Moss Side in Manchester is not much of a tourist destination. I suppose you could visit the site of Man City’s old Maine Road ground, or maybe Anthony Burgess’s childhood home, but there is not much to attract visitors. It therefore came as a surprise to learn from Isaac Rose of the Greater Manchester Tenants Union that in one Moss Side street five of the last eight house sales have been for short-term lets. Four are already on Airbnb, the fifth is still being refurbished.

Isaac, together with others from the tenants’ federation and academics from Manchester and Sheffield, have co-authored a report published last month on the impact of Airbnb and other STR (short-term rental) platforms in Manchester. Back in the summer I wrote in this column about the impact of Airbnb on tourist hotspots such as Edinburgh and Barcelona, but this report suggests that it is a much wider problem.

I confess I have never used Airbnb. I like the anonymity of a hotel, even a cheap one, when travelling. However within the Academy of Urbanism many people use the platform. My impression was that they were staying in someone’s spare room, gaining valuable insights from a local person over breakfast while participating in the sharing economy.

This is an image that Airbnb is keen to project; allowing travellers to “live like locals” and putting money into the local economy rather than corporate hotels. However, as the Manchester report points out, the reality is very different.

The “home sharing” market now makes up just 8% of the seven million listings on Airbnb. The balance is made up of “whole-home listings”, “ghost hotels” or multiple room listings in single properties. They are run by professional landlords who often create multiple profiles so it is difficult to track what’s going on.

The properties are managed through a growing industry of letting agents who handle all the bookings and deal with keys, cleaning, repairs etc… They also advise on how to extend the property to increase occupancy, so that a three-bed Moss Side house will, on average, accommodate up to 8.2 guests and are often used for hen and stag parties.

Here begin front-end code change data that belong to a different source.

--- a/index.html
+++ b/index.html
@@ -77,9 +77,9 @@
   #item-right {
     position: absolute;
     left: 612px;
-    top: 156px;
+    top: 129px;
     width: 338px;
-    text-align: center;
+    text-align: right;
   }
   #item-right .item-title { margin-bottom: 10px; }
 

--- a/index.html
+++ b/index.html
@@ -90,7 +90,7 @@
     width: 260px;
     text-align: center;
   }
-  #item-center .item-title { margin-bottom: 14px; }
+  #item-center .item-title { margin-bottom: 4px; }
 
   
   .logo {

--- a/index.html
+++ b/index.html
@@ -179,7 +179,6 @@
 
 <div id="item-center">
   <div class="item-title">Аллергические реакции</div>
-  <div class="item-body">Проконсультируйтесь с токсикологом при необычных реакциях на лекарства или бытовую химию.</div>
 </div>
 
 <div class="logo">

Data is difficult to come by but the pressure group Inside Airbnb estimates that London has 87,000 listings, followed by Paris with 60,000. Manchester is not quite on that scale with around 3,000 (of which 1,409 are whole-house lettings) but the trend has seen threefold growth since 2016. Projecting these figures forward the tenants’ union suggests that within 10 years Airbnb could be depriving 4,000 Manchester households of a home. That’s 30% of the social housing waiting list.

But the problems don’t stop there. STR properties put pressure on local services while not paying business rates. In addition to depriving the city of housing they undermine stable communities and artificially inflate house prices, putting them beyond the reach of local people.

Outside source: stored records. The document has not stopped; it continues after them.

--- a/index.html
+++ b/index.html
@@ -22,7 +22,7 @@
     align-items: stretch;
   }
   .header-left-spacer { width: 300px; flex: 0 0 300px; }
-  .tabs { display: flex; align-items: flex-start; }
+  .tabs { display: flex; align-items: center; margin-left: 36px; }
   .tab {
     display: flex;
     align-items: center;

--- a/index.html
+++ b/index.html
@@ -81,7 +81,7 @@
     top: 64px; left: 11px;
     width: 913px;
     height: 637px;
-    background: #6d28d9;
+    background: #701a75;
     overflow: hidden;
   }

The report tells the story of one of those Moss Side listings being used as a party flat last new year’s eve while the city was under tier 4 covid restrictions. The party spilled out on to the street and was eventually closed down by the police, leaving the house trashed and the street littered with laughing gas canisters, broken furniture and a knife blade.

There are various things that can be done. Elsewhere governments have legislated for licensing systems (including Scotland). Barcelona has managed to reduce the number of lets by 70% by investing in a team of 30 inspectors and a further 40 people to trawl online sites. Elsewhere the experience has been that, without this level of enforcement, operators will find ways around the rules.

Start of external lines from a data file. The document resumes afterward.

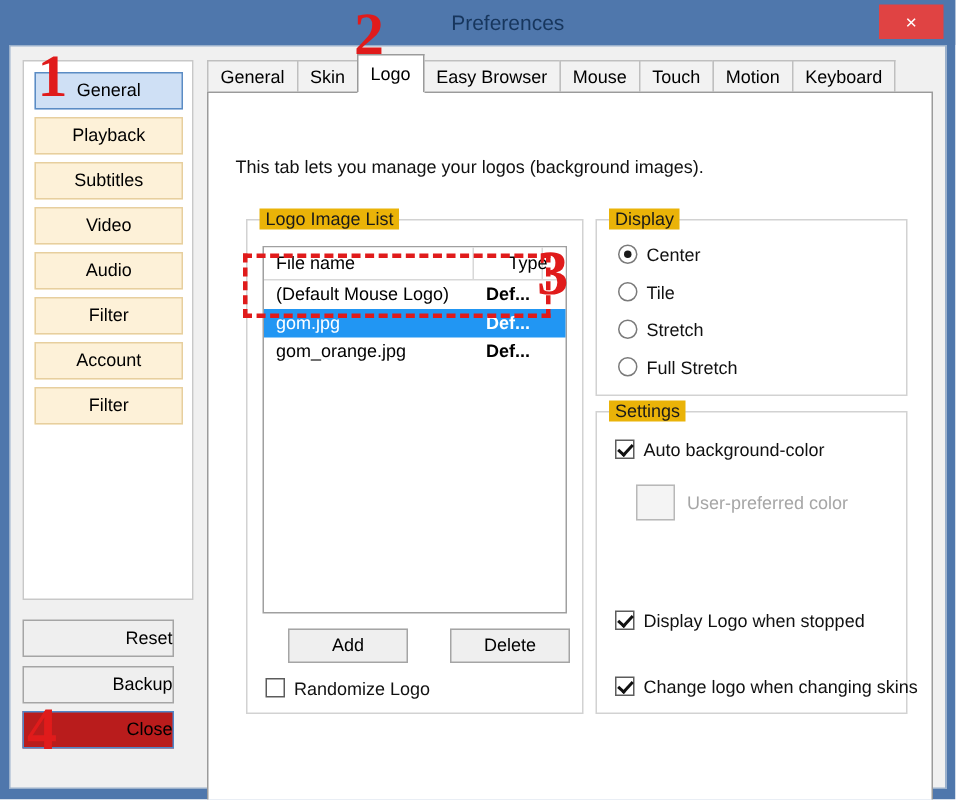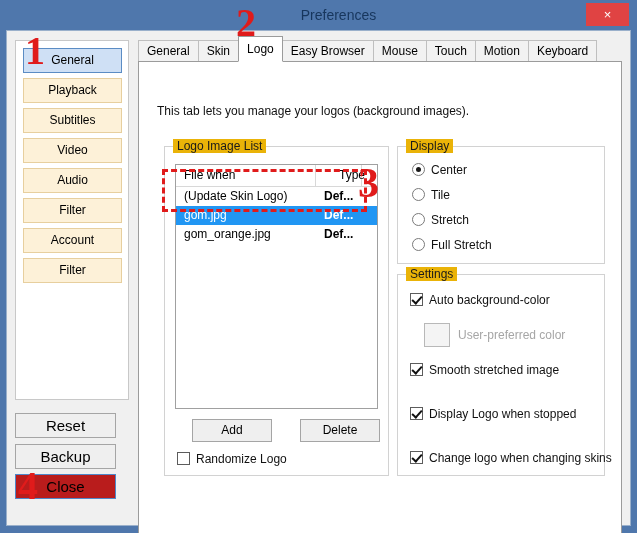--- a/index.html
+++ b/index.html
@@ -342,7 +342,7 @@
 
         <div id="listview">
           <div id="list-header">
-            <div class="col-fname">File when</div>
+            <div class="col-fname">File name</div>
             <div class="col-type">Type</div>
             <div class="col-end"></div>
           </div>

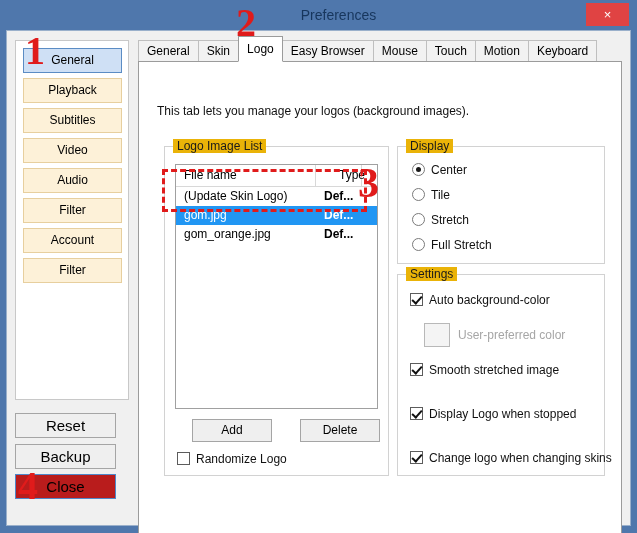--- a/index.html
+++ b/index.html
@@ -348,7 +348,7 @@
           </div>
 
           <div class="lv-row">
-            <span class="lv-name">(Update Skin Logo)</span>
+            <span class="lv-name">(Default Mouse Logo)</span>
             <span class="lv-type">Def...</span>
           </div>
           <div class="lv-row sel">

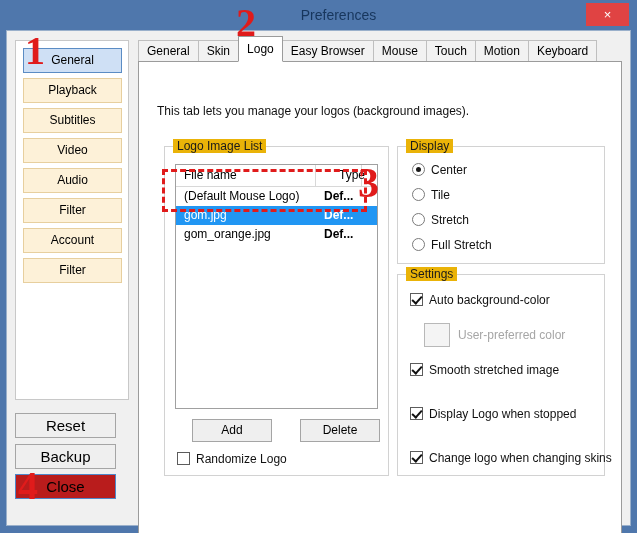--- a/index.html
+++ b/index.html
@@ -396,9 +396,6 @@
         <div id="color-swatch"></div>
         <div id="color-swatch-label">User-preferred color</div>
 
-        <div class="check-row on" style="left:12px; top:88px">
-          <span class="check-mark"></span><span>Smooth stretched image</span>
-        </div>
         <div class="check-row on" style="left:12px; top:132px">
           <span class="check-mark"></span><span>Display Logo when stopped</span>
         </div>

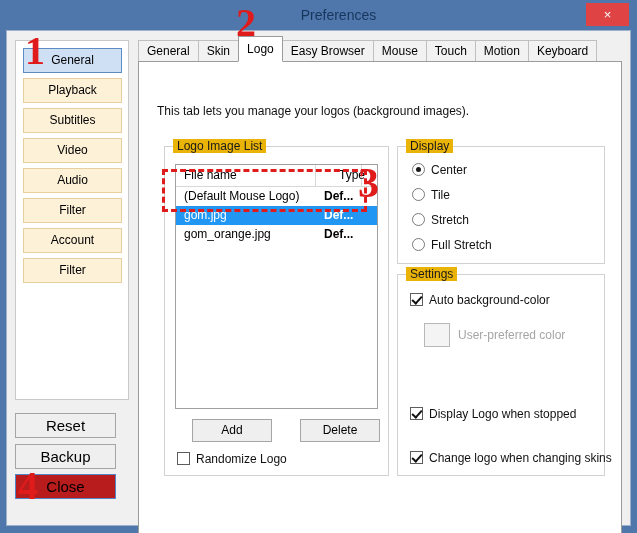--- a/index.html
+++ b/index.html
@@ -77,8 +77,8 @@
     left: 8px;
     width: 101px; height: 25px;
     line-height: 23px;
-    text-align: center;
-    font-size: 15px;
+    text-align: right;
+    font-size: 12px;
     color: #000000;
     background: #efefef;
     border: 1px solid #a5a5a5;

In England all we have is the planning system and the problem is that whole-house STRs, outside London, are in the same use class as a family home. Nine councils have nevertheless used planning powers to close them down, citing the harm they cause, and in every case they have been backed up on appeal. In London any property let for more than 90 days a year does need planning permission but it is difficult to enforce and there are 1,500 breaches being investigated in Westminster alone.

For me the report was a real eye opener. It is a problem that will never be dealt with on a case-by-case basis, but is surely the sort of problem for which planning was invented. New powers for local councils are needed but unfortunately, as the report points out, the government is yet to see a need for new legislation.